Big Lick – Biglick Township
Post Office: 1851 – 1865
Location: 41.034334, -83.460588
on Co Rd 7 between Trail 258 (Township Hwy 258) and Co Rd 264
Remnants: none known
Description: It was founded by Andrew Jackson Moore (1827 – 1897) from Beaver County, Pennsylvania and Nancy (Moore) Moore (1833 – 1915) from Ashland County, Ohio. After digging deeper into the genealogical records, their same last names appear to just be a coincidence. Andrew was the postmaster, a justice of the peace for 3 years, township school director, and held a few other public positions. The town itself didn’t have any notable businesses or buildings.
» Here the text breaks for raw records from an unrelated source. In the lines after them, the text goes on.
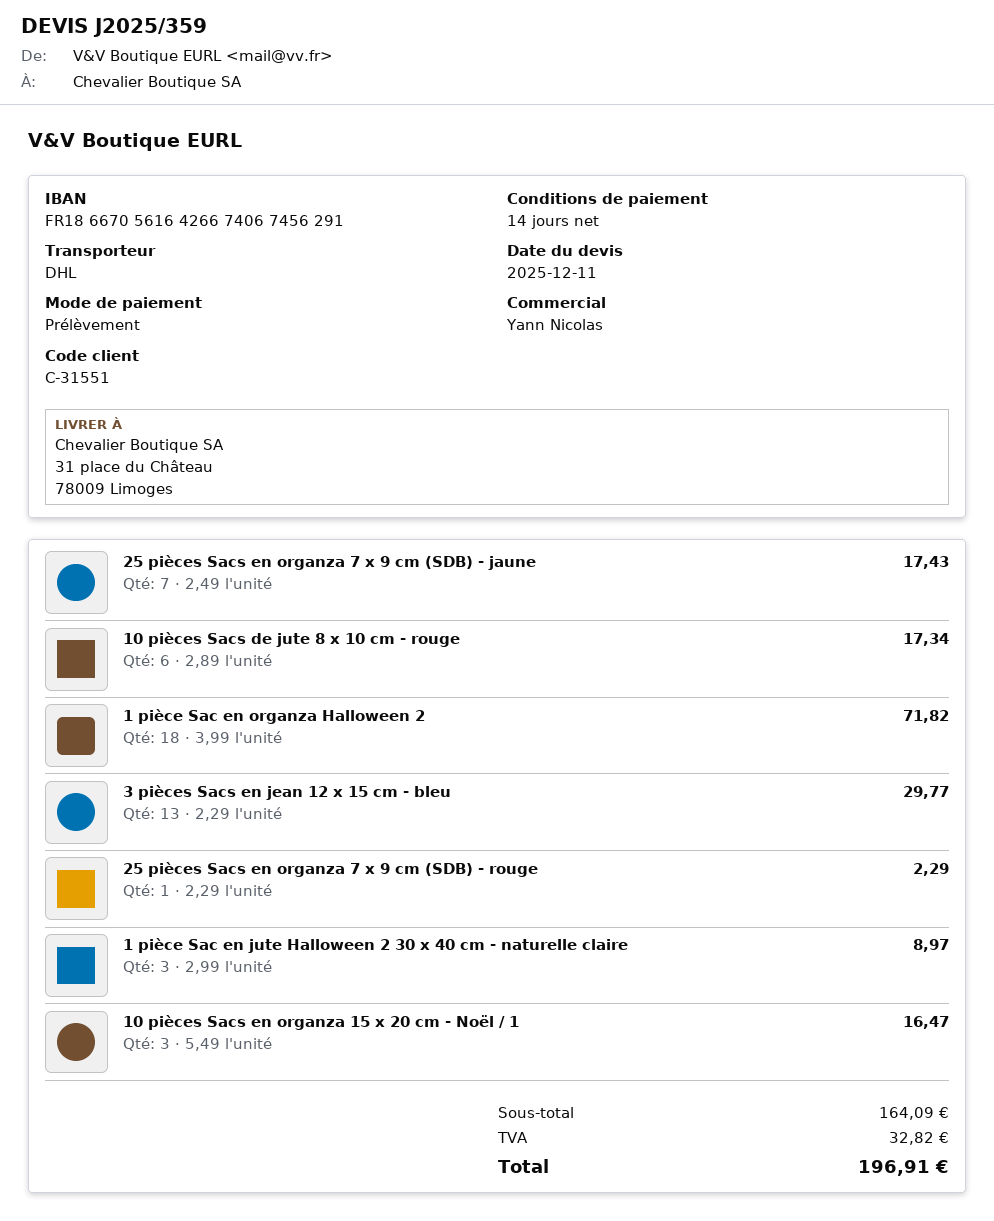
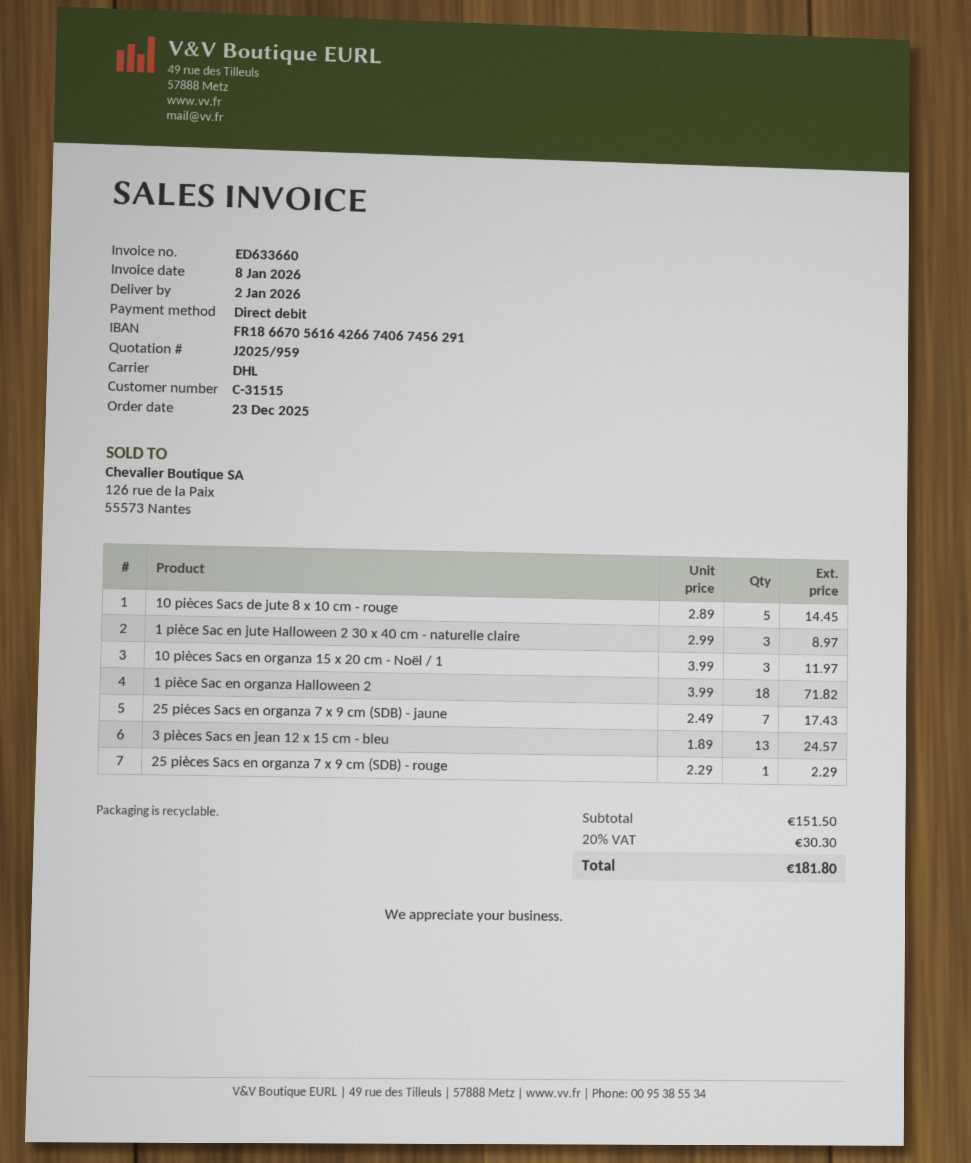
quote number: J2025/359 -> J2025/959
customer number: C-31551 -> C-31515
10 pièces Sacs de jute 8 x 10 cm - rouge: 6 x 2.89 = 17.34 -> 5 x 2.89 = 14.45
3 pièces Sacs en jean 12 x 15 cm - bleu: 13 x 2.29 = 29.77 -> 13 x 1.89 = 24.57
10 pièces Sacs en organza 15 x 20 cm - Noël / 1: 3 x 5.49 = 16.47 -> 3 x 3.99 = 11.97
subtotal: 164.09 -> 151.50
tax: 32.82 -> 30.30
total: 196.91 -> 181.80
Andrew and Nancy had 6 children and were buried with relatives in Union Cemetery north of the GPS coordinates on US 224 at the intersection of Trail 276 (Township Hwy 276).

Blanchard Bridge – Amanda Township
Post Office: 1840 – 1862
Location: 40.939552, -83.544073
on Co Rd 26 at the intersection of Trail 190 (Township Rd 190) along Blanchard River
Remnants: Siddall Cemetery on the west side of Trail 190 about a mile south of the GPS coordinates
Description: The proprietor Aquilla Gilbert (1803 – 1892) from York County, Pennsylvania was a justice of the peace, school teacher, served 2 terms as county commissioner, and was the postmaster. Aquilla was married 3 times and had 6 children and 4 stepchildren. He was buried with relatives in Van Horn Cemetery on Trail 190 at the intersection of Co Rd 169 north of town. Many residents were also buried in Siddall Cemetery which was established on land owned by the Siddall (Suddall) family. A grist mill owned by the Misamore family, where Trail 166 (Township Hwy 166) crossed Blanchard River north of the GPS coordinates, provided grain for residents of Ashery and Blanchard Bridge.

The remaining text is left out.